The book's themes, however, are universal
The thing that impressed me most about the book is that it is the story about a family facing the problems that many of us have faced as our children form beliefs of their own which sometimes are at odds with the values and traditions that we, their parents, hold very close to our hearts. The author wrote this book about a Muslim family, but the book could have been about a Christian, Jewish, Buddhist or Mormon family (Virginia M). Many parts of the story resonated with me as a parent and sibling (DeAnn A). The more I read the more I was struck by how similar we all are (Barbara O).

A few complained about the narrative format and pacing
I was a little frustrated with the alternating flashback-present tense format. Sometimes the flashbacks went back to a younger age than the previous flashback, and I found myself underlining ages or grades in school to try and keep it straight (Rebecca R). The author's prose is littered with descriptive sentences that provide a vivid image but may or may not be germane to the action. Mirza also spends much time inside the head of her characters, switching people and time periods with little warning. These methods drag down an already slow-moving novel to a snail's pace (Patricia L).

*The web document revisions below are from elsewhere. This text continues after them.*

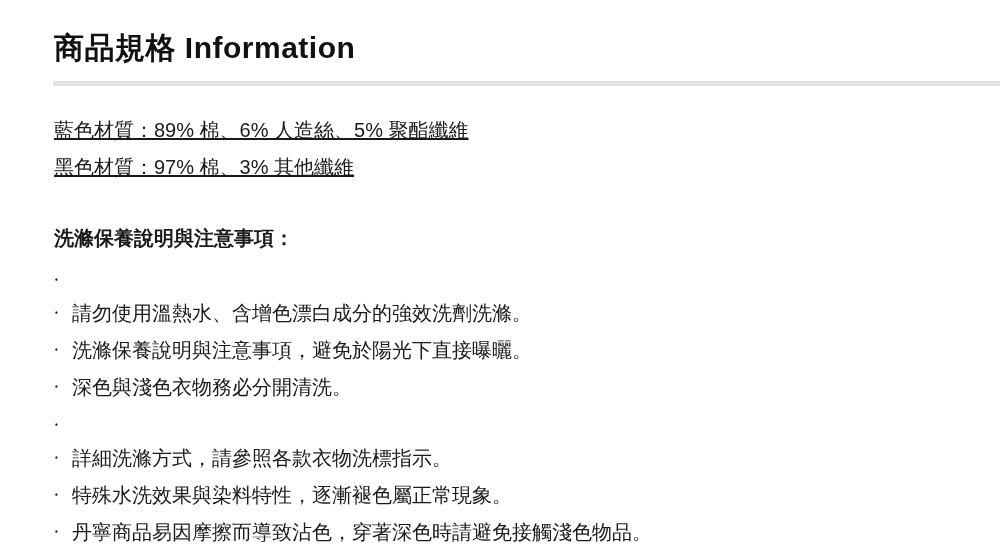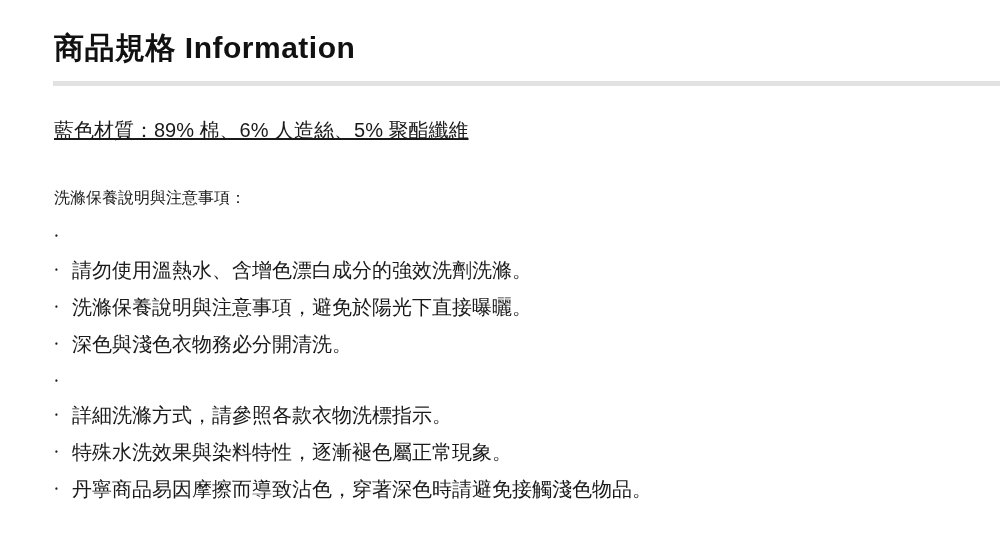"黑色材質：97% 棉、3% 其他纖維" div.material-line { html: none -> <div>黑色材質：97% 棉、3% 其他纖維</div> }
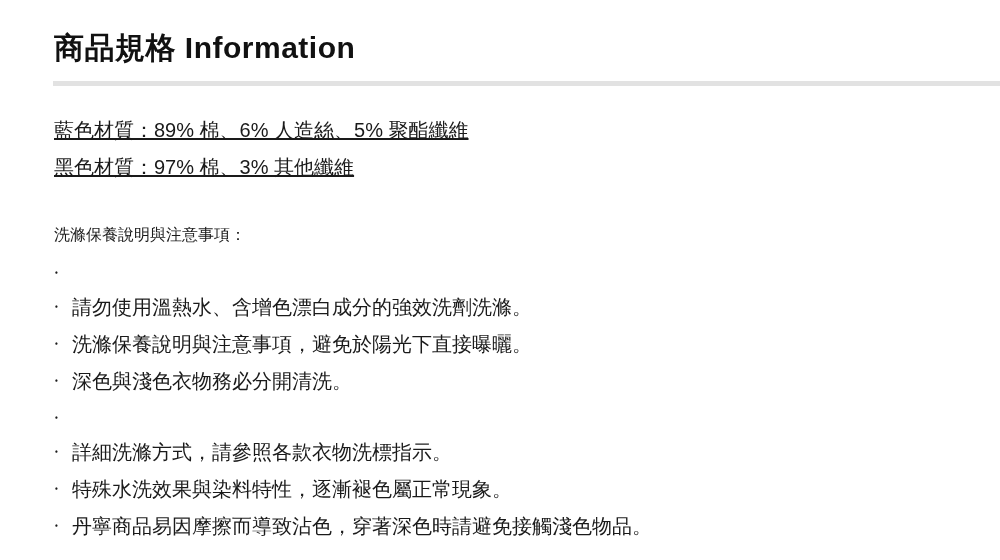"洗滌保養說明與注意事項：" .care-heading { font-size: 16px -> 20px; font-weight: none -> bold }
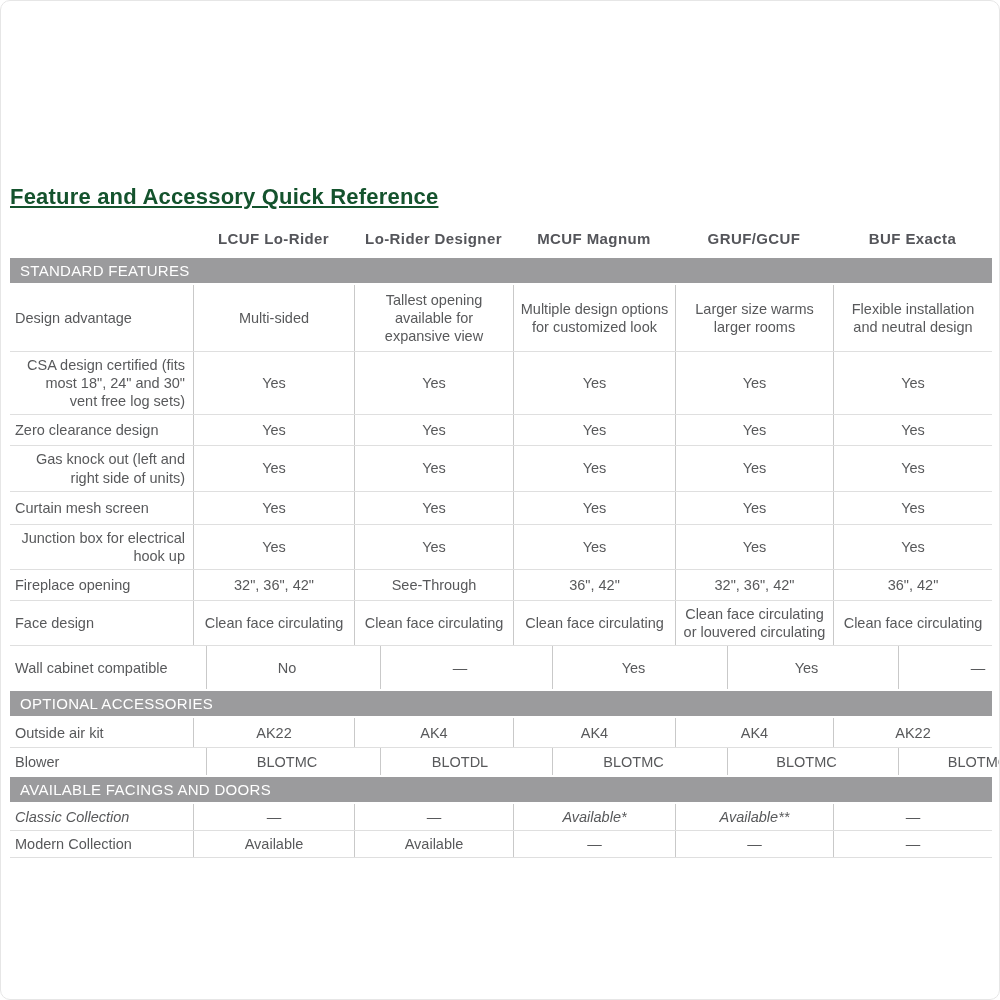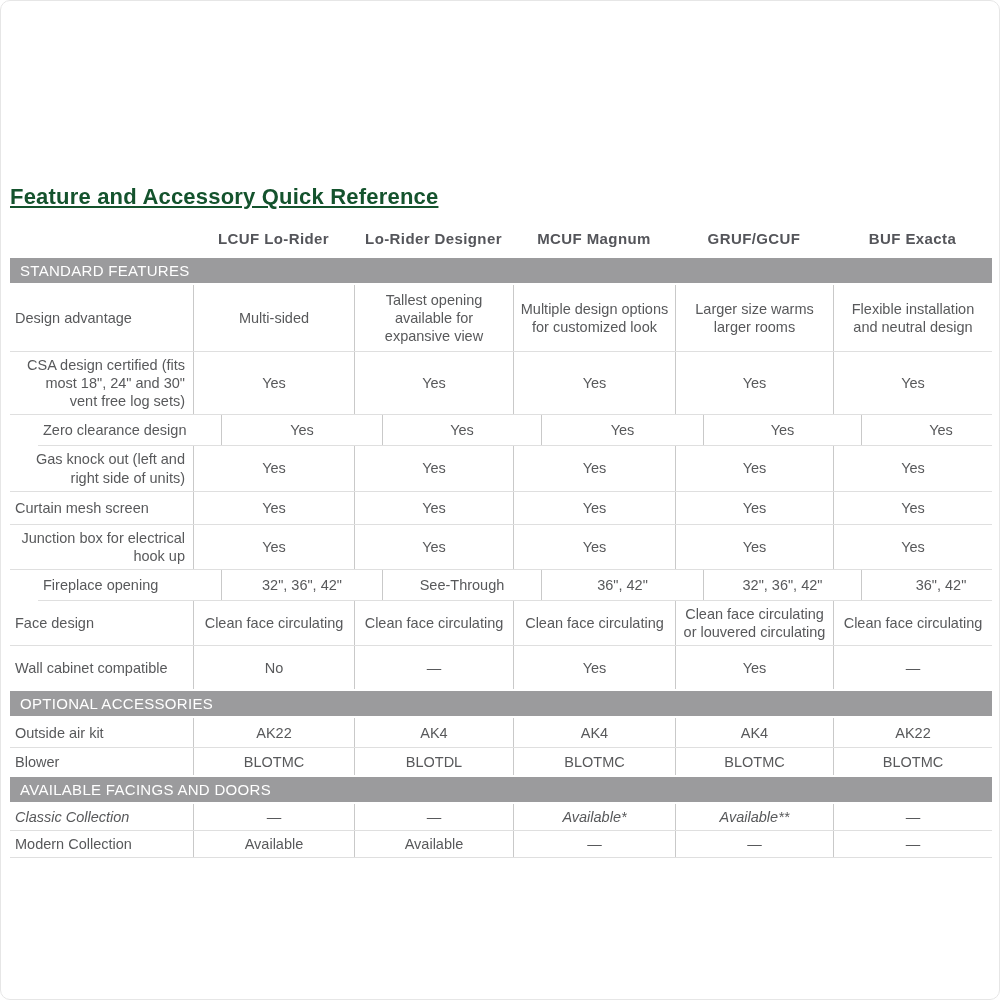"Zero clearance design" .h30 { margin-left: 28px -> none }
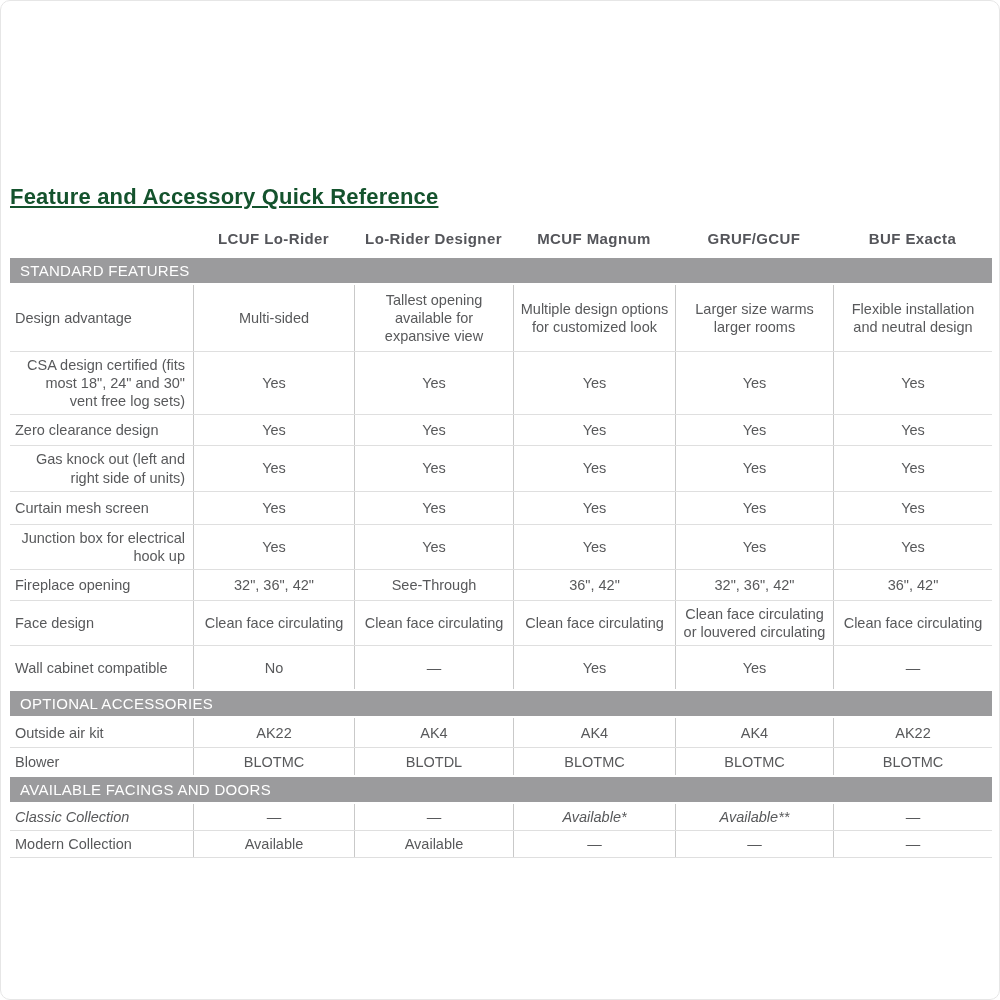"Wall cabinet compatible" .row.nob { gap: none -> 13px }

A Place for Us is recommended to a wide audience
I am so grateful this book came into my hands, it was a wonderful reading experience and I highly recommend it to all readers (Cheryl S). This is one of the best books that I have read in years. I'm pretty stingy with my stars but I would give this book six stars if I could (Joan P). It would be an excellent book club choice as it wrestles with cultural clashes, family dynamics and individual choices (Linda W).